• Justine Munro, a director of Z Energy and a member of the NZ Qualifications Authority, is the co-founder of 21 Skills Lab. The opinions expressed in this article are those of 21C Skills Lab, which is holding a public event, Future Fit?, in Auckland tomorrow featuring international researchers and local business leaders.

On September 26, over 100 Kiwi companies wrote an open letter that made it explicit a "new work order" is here. In this new world of work, many tertiary qualifications are not seen by employers as preparing young people for real world roles.

Increasingly, employers value generic skills, such as critical thinking, collaborative problem solving and global literacy not typically taught or assessed in school or tertiary courses. Employers favour potential employees with these skills that they can train, rather than those with technical qualifications either not relevant or likely to be quickly out of date.

What they have signalled is a massive change in the "deal" our education system has been built on - whereby young people invest significant time and money to obtain a tertiary qualification, having first obtained the prerequisite secondary qualifications, that will allow them to enter a job that will largely set them up for life.
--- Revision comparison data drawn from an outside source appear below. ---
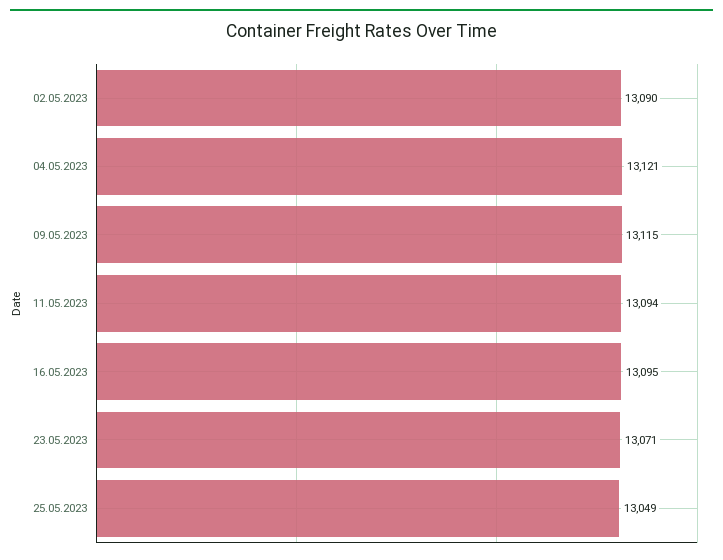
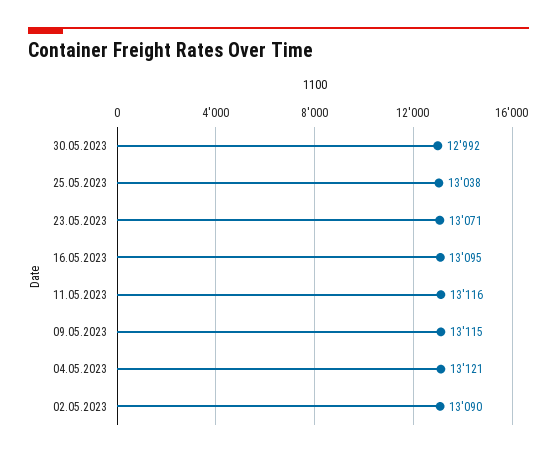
11.05.2023: 13094 -> 13116
25.05.2023: 13049 -> 13038
30.05.2023: none -> 12992

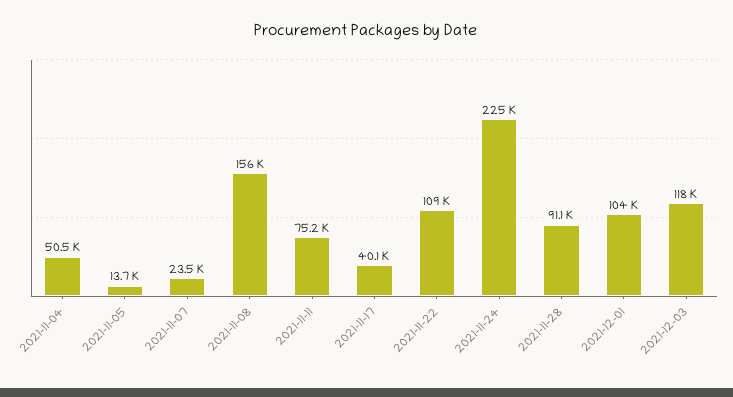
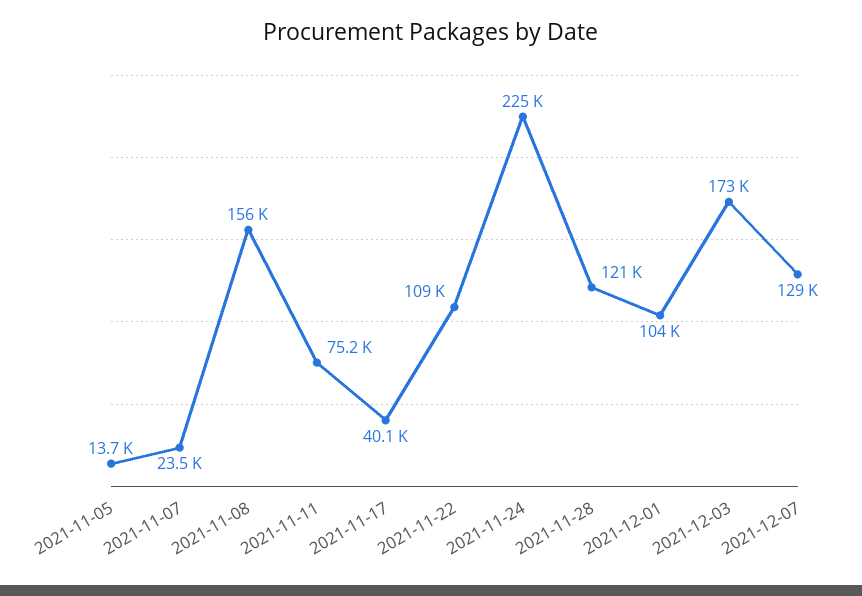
2021-11-04: 50500 -> none
2021-11-28: 91100 -> 121000
2021-12-03: 118000 -> 173000
2021-12-07: none -> 129000

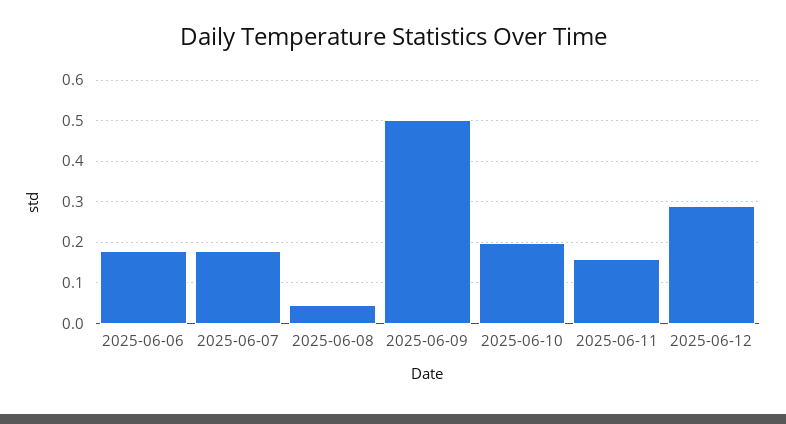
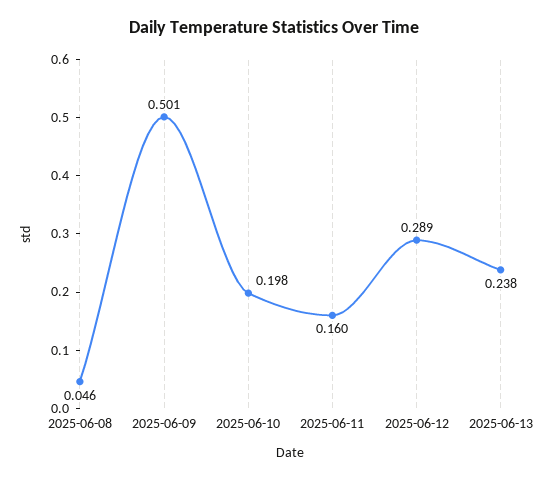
2025-06-06: 0.18 -> none
2025-06-07: 0.18 -> none
2025-06-13: none -> 0.238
What is the new education order these 100 companies point to? In the new world of work - marked by constant change and the relentless push towards automation, globalisation and collaboration - a worker is someone with a constantly developing portfolio of skills they sell to an employer or directly to the market. In that portfolio must be both technical skills which are current and relevant and a range of generic, 21st century "21C" skills that make them effective producers, innovators and collaborators.

How do we best prepare a young person to survive and thrive in this New Work Order? A newly formed "21C Skills Lab" sees three clear priorities for schools and tertiaries, employers and government to urgently work on together.

First, we have to get a clear idea of the skills we want students to have. These should include knowing the new basics in areas like digital and global working, design and entrepreneurship; an ability to use that knowledge to achieve results, through creative and critical thinking, working collaboratively to solve problems and communicate results; being curious, tenacious, organised, emotionally resilient and a team player; and having a growth mind-set that keeps you learning, unlearning and relearning.

We need ways of measuring the extent to which young people can demonstrate these skills. How can a young person show they have these skills to an employer, potentially through a qualification that properly assesses them? In the absence of that, how can an employer accurately assess what 21C skills an employee has? How can an educational organisation understand what current 21C skill levels their students have, and implement evidence-based programmes that show a measurable impact?

Secondly, we need a step-change in the capability of school teachers. Almost half our teachers are over 50, with more than one in five over 60. Whilst some innovative schools have worked hard to build teacher links with business and the community, many teachers have little or no contact with the world of work.

We need an educator workforce that understands the 21C skills young people will need to thrive in the new world of work. This will require a major focus on teacher capability, both in initial teacher education and in ongoing professional learning and development. It will require businesses and other employers to get alongside schools and teachers in a way that is strategic, sustainable and universal.

Thirdly, we need to transform careers support for young people. We need to shift focus from "jobs" to "skills" ensuring young people understand how to build and navigate a career by continuing to build and evolve skills over time in job clusters that interest them, fit their strengths, and have strong future growth potential.

Building the new education order needed to underpin the new work order is going to take more than we currently know, from all of us.